ASSIGNED TASK:
Pull each line holding "Riverbank" out of the entries below.

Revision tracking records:
------------------------------------
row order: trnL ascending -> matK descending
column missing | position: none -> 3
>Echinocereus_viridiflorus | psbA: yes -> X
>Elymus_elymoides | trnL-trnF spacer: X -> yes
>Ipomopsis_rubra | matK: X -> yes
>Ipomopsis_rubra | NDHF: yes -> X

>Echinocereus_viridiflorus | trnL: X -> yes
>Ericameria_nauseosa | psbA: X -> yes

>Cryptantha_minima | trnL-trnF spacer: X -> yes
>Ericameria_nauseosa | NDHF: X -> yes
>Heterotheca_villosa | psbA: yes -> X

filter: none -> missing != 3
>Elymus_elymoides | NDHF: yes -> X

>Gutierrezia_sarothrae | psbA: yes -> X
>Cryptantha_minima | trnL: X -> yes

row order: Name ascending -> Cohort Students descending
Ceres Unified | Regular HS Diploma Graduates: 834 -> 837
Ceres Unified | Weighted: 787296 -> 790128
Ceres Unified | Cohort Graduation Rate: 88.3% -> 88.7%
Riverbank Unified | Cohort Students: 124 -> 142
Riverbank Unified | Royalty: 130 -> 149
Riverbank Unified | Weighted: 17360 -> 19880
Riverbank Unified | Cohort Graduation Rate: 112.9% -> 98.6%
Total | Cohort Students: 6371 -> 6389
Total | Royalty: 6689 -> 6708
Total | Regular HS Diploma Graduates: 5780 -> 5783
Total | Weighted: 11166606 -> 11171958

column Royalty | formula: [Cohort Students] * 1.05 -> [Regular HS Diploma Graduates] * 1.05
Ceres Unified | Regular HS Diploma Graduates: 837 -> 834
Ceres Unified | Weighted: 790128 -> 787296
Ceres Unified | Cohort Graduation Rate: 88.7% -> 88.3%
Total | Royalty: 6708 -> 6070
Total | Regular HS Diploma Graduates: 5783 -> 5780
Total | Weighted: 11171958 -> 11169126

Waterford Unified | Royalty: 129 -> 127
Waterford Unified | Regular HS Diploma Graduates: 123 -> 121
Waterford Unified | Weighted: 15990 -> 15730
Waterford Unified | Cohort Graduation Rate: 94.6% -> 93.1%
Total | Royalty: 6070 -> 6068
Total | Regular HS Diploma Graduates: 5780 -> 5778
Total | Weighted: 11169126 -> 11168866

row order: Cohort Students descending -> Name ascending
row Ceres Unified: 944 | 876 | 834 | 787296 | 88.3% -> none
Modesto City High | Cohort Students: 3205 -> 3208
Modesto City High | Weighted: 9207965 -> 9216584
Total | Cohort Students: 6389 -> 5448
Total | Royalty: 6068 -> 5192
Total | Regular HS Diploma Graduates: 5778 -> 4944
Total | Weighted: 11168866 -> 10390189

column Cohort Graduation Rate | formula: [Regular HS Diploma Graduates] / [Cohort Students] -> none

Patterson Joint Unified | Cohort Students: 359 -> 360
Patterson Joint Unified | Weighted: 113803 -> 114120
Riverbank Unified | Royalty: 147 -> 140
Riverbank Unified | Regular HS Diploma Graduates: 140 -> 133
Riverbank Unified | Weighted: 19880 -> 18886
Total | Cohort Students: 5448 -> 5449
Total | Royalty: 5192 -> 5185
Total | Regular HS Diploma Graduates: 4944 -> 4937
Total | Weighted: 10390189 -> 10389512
------------------------------------
YOUR RESPONSE:
Riverbank Unified | Cohort Students: 124 -> 142
Riverbank Unified | Royalty: 130 -> 149
Riverbank Unified | Weighted: 17360 -> 19880
Riverbank Unified | Cohort Graduation Rate: 112.9% -> 98.6%
Riverbank Unified | Royalty: 147 -> 140
Riverbank Unified | Regular HS Diploma Graduates: 140 -> 133
Riverbank Unified | Weighted: 19880 -> 18886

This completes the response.